Fresh. Young. Innovative. Part of the charm of Cinderella at the Lyric Theatre, Hammersmith is the diverse cast of often under represented actors. Written by Jude Christian and directed by Tinuke Craig, it is anything but a traditional pantomime. It adds a modern twist with its catchy tunes and inclusive messages of not conforming to societal stereotypes, inspiring young girls to believe that they can be so much more than a princess who hopes to meet Prince Charming.

However, the pantomime still has elements of the traditional Cinderella story. In this adaptation, Timmika Ramsay’s Cinderella is ostracised by her evil step-mum (Shobna Gulati) and her ugly sisters, Topsy and Popsy, played by Mairi Barclay and Lauren Samuels respectively. They are instead called the ‘snugly sisters’, two Instagram obsessed girls who believe that outer beauty represents inner beauty. Cinderella herself is a complete contrast. She is a star gazing scientist who wants to go to the ball, not because she wants to find love, but instead hopes to find a great star gazing spot away from the light pollution of the city. With the help of her best friend, Buttons (Jodie Jacobs) and the Fairy Fredbare (Rhys Taylor) who conjures up a magical dress for her to wear, Cinderella manages to go to the ball at the palace and meet Bob the Prince (Gabriel Fleary).

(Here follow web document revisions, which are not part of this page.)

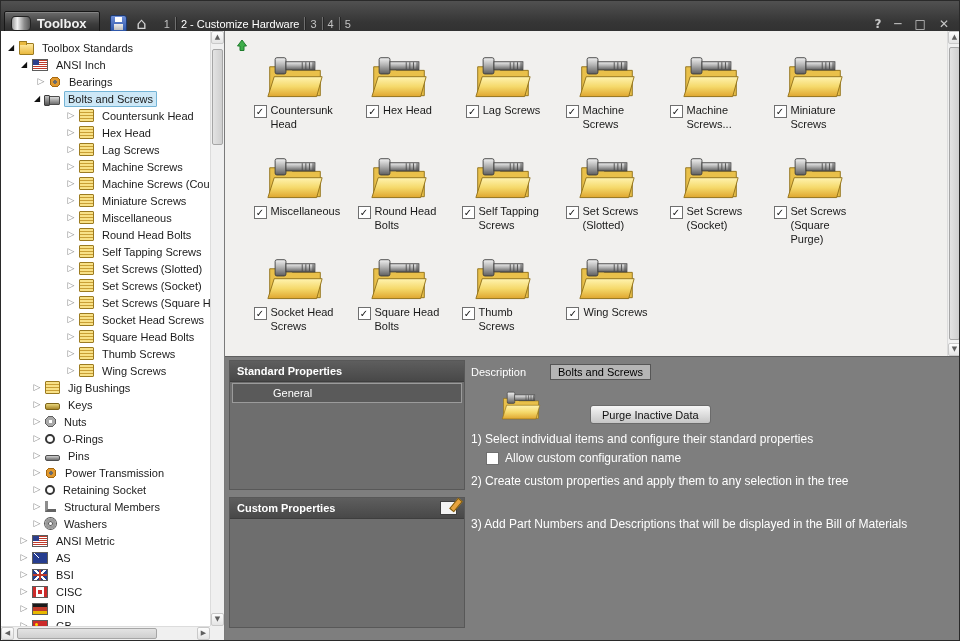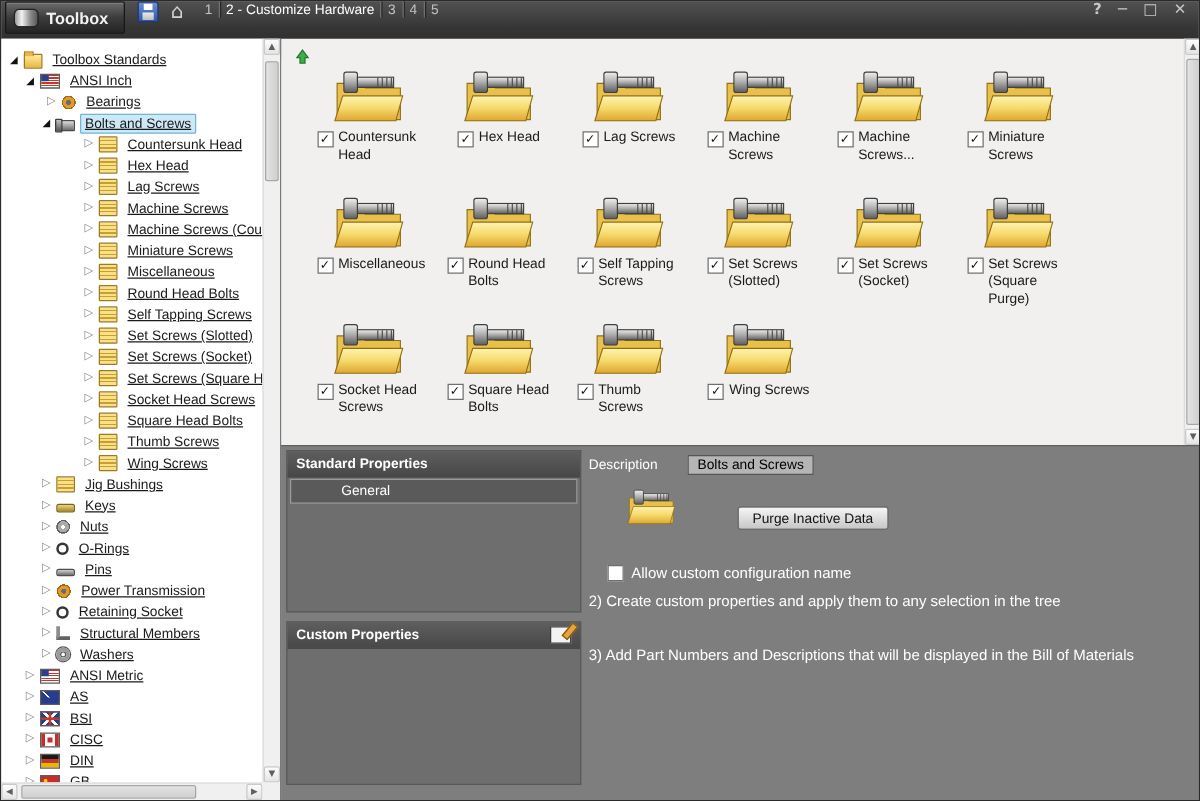"Toolbox" .titlebar { align-items: flex-start -> center }
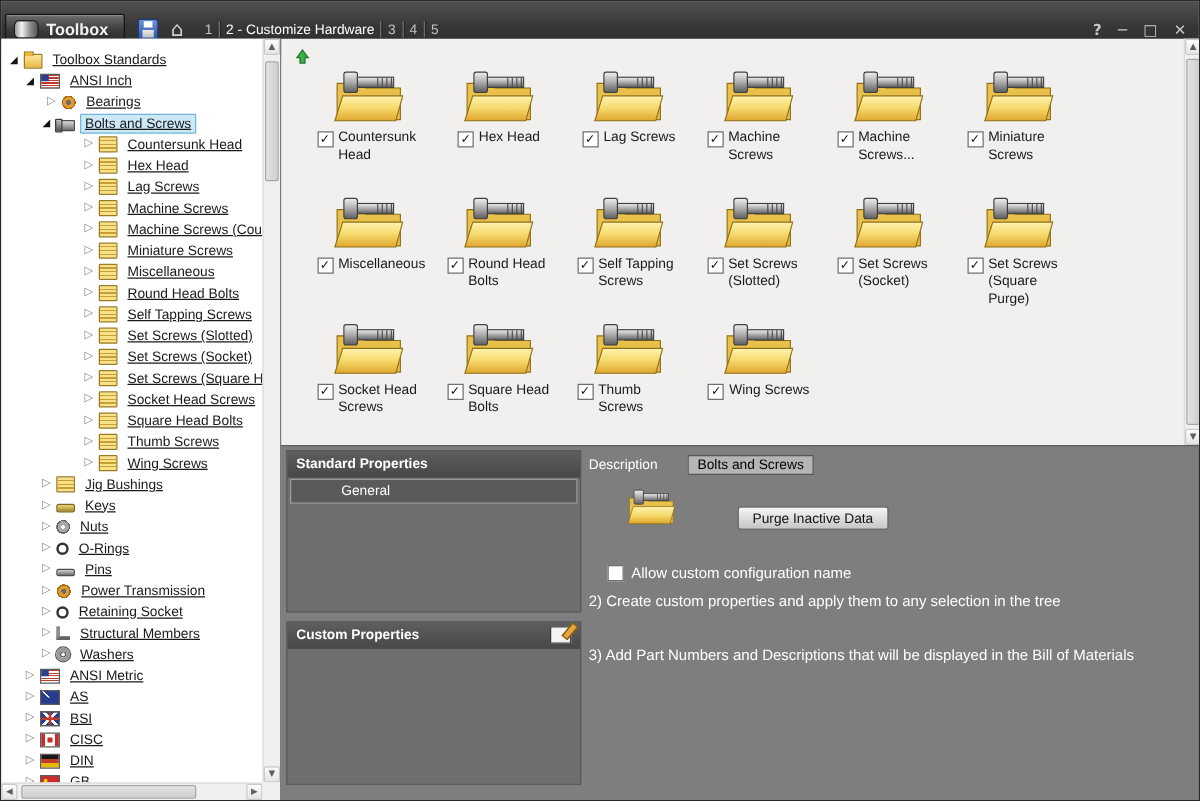"Toolbox Standards" .tree-label { text-decoration: underline -> none }
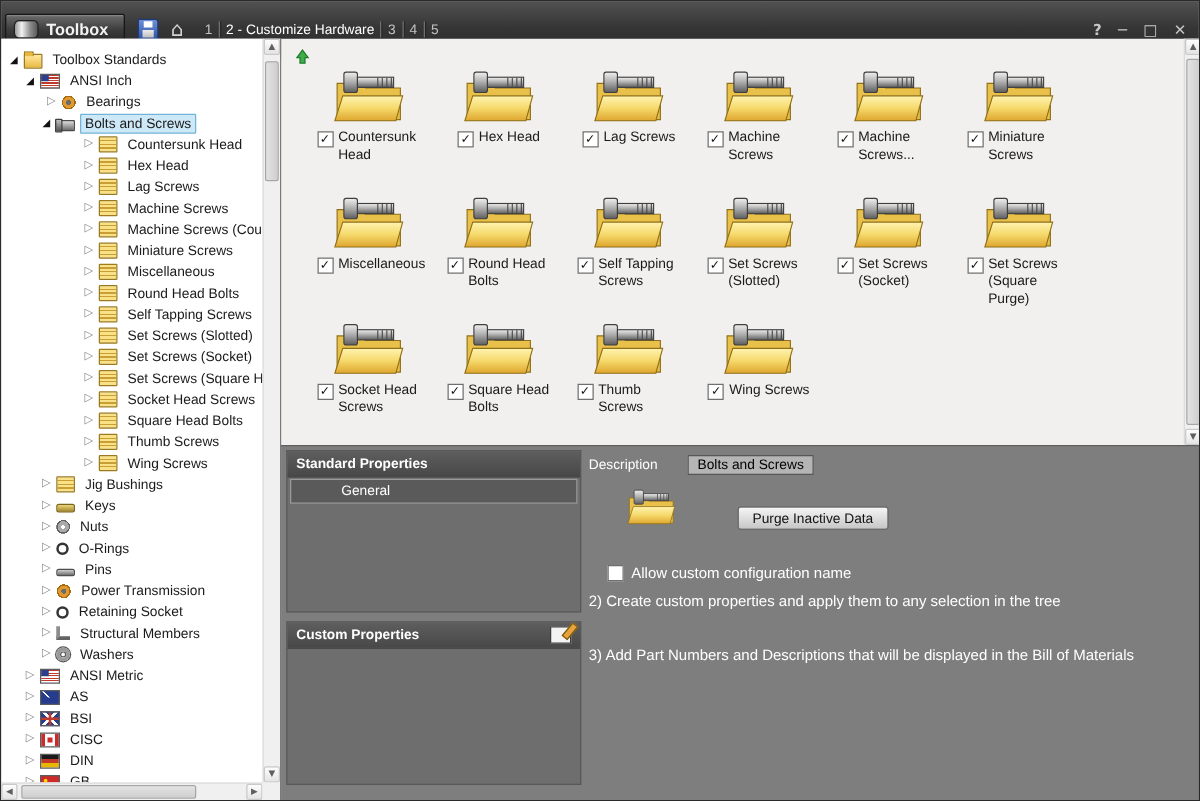"1) Select individual items and" div.instr { html: none -> <div>1) Select individual items and configure their standard properties</div> }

Bob the Prince, played by Gabriel Fleary, suffers from social anxiety, but has a loveable personality, fittingly singing a cover of Ed Sheeran’s ‘I don’t care’ when at the ball, presenting his discomfort with royal life. He meets Cinderella, falling in love with her intelligence and their shared fascination of the universe, but is unable to remember what she looks like because he has lost his glasses. There is also another blossoming romance on the side between the characters of Buttons and Popsy, who meet when they find themselves awkwardly on the dancefloor at the ball, not knowing what to do. A criticism of the romance between the two characters is that it does not have as much time to develop as that of the love between Cinderella and the Prince, but still has a good underlying message against conforming to heterosexist attitudes.

Among my favourite parts of the show was Fairy Fredbare’s railroad puns, testing the audience’s knowledge of London Underground stations. Another stand out moment throughout the production was the catchy song parodies of Stormzy’s ‘Vossi bop’ to ‘Flossy mop’. Other cleverly handpicked songs such as ‘Shut up and Dance’, ‘I don’t care’ and ‘Don’t stop me now’, all complemented the script perfectly.

The pantomime really takes off in Act Two, where the romance between the Prince and Cinderella starts to flourish. A notable moment in the production is following her marriage to the Prince, Cinderella stresses that she does not need to be a princess to be content with life. This is an extremely empowering message for young girls in the audience, depicting that they do not need a prince or a title to succeed in life and be a good person.

At the end of the show, Pride, Black Lives Matter, Extinction Rebellion and EU flags are flung around the stage. This presents a welcoming and inclusive atmosphere, demonstrating that no matter your political beliefs, or who you are, everyone is welcome at the Lyric Theatre, Hammersmith.